Cloud computing is the single most important technology trend of the last 15 years, having a profound effect on many parts of IT. And as we enter 2018, cloud will emerge as a mature technology. In its report, “Cloud Computing Accelerates Enterprise Transformation Everywhere,” Forrester predicted that 2018 will be the year that more than 50 percent of all enterprises will be using public cloud for at least some aspect of their businesses.
Forrester also made predictions relating to cloud security, an area the research firm sees as a growth market. Spending in this area is growing rapidly, and major vendors—including Symantec, Microsoft, Cisco Systems and Oracle, to name a few—are setting up a scrum, buying up cloud-security companies and positioning themselves to compete. Forrester expects spending on cloud security products and services to reach $3.5 billion annually by 2021, with an annual growth rate of 28 percent over the next five years (as reported in “Cloud Security Solutions Forecast, 2016 to 2021”). Cloud security is one aspect of cloud computing that is not mature.

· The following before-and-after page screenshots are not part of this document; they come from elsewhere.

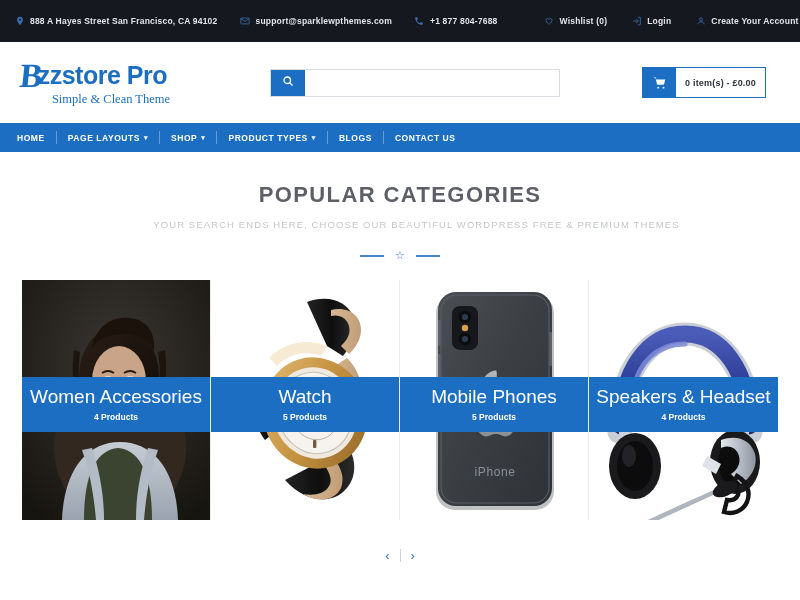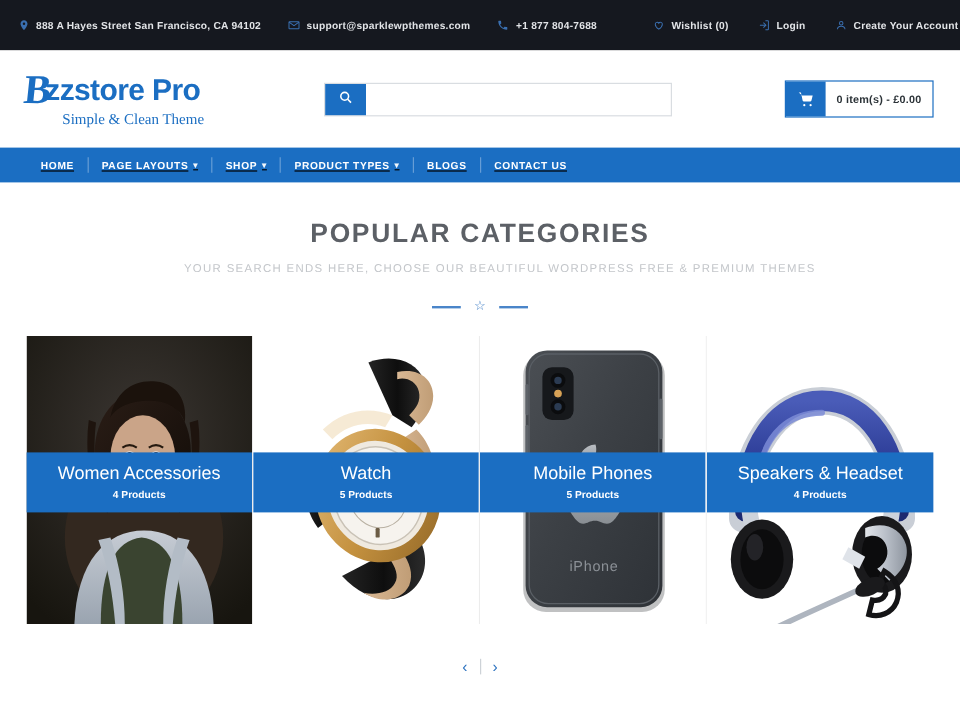--- a/index.html
+++ b/index.html
@@ -85,7 +85,7 @@
   .search-btn svg { width: 12px; height: 12px; }
 
   .cart {
-    margin-left: auto; margin-right: 8px;
+    margin-left: auto; margin-right: 20px;
     display: flex; align-items: stretch;
     height: 31px; width: 124px;
     border: 1px solid #1b6ec2;

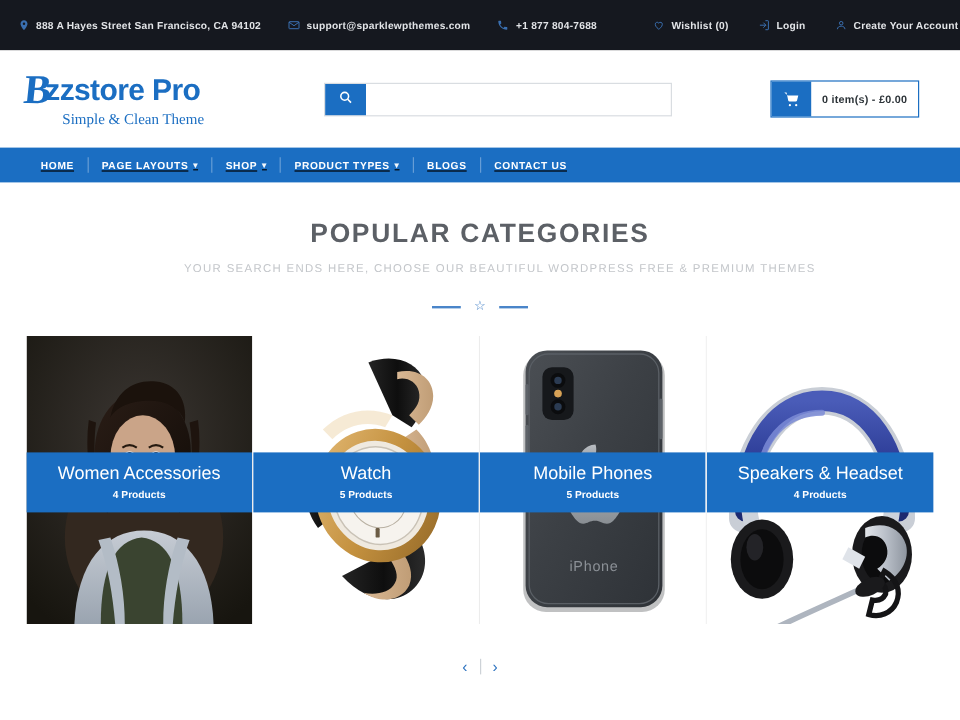--- a/index.html
+++ b/index.html
@@ -105,8 +105,7 @@
   .nav {
     height: 29px; background: #1b6ec2;
     display: flex; 
-    padding: 0 25px;
-    text-decoration: underline;
+    padding: 0 8px;
   }
   .nav-inner { display: flex; align-items: center; padding-left: 9px; }
   .nav-item {

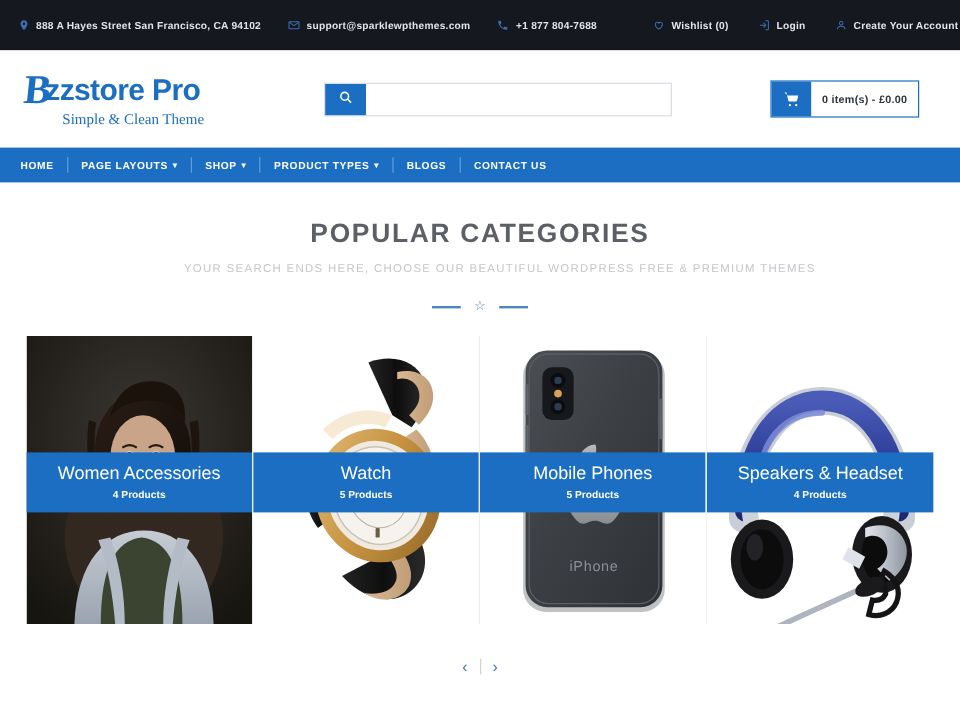--- a/index.html
+++ b/index.html
@@ -154,7 +154,7 @@
     background: #1b6ec2; color: #fff;
     text-align: center; padding: 9px 4px 10px;
   }
-  .card-name { font-size: 15px; line-height: 1.15; }
+  .card-name { font-size: 19px; line-height: 1.15; }
   .card-count { font-size: 8.5px; margin-top: 4px; font-weight: bold; }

The conventional wisdom is that public cloud is highly secure; vendors have too much at stake to risk compromising security. But public cloud is not secure. Many experts might take issue with that statement. But the debate would be semantic. Public cloud vendors don’t secure your data, they secure their infrastructure. There is little doubt that the name-brand public cloud companies do a good job of securing their infrastructure. But cloud by its very nature introduces risk: The points of connection that extend outside your enterprise and outside the cloud facility are not protected by perimeter defenses. They are vulnerable potential points of entry. The more complex your cloud network is outside of your perimeter boundaries, the more risk you face.
The heart of the problem is data. It’s true that public cloud products from Amazon, Microsoft and other vendors have numerous features that help IT customers secure their cloud environments. All things being equal on how well they are managed, there’s no reason why a public cloud installation can’t be at least as secure as an on-premises one. And if you abandon your on-premises data center and move everything to the public cloud — assuming you fully understand that public cloud security is a shared responsibility between the cloud provider and enterprise customer — then strangely enough, managing security actually could become easier.
With Public Cloud, Secure Your Data
Most larger enterprises are, however, running both public cloud and an on-premises data center. The issue for those organizations is the sheer number of locations where their data is stored. Your applications may need access to that data. Your employees may need access to it. Suddenly the complexity of systems has snowballed; you find yourself with a hybrid cloud without having thought much about it and your data security and access controls need to be well-considered. If you back into this, security may suffer. So, public cloud isn’t inherently less secure; it’s just effectively less secure for many enterprises. Complexity is the enemy of security.
In 2018, a larger number of organizations will be grappling with these issues. It’s also quite possible that we will see a large publicized example of a public cloud breach.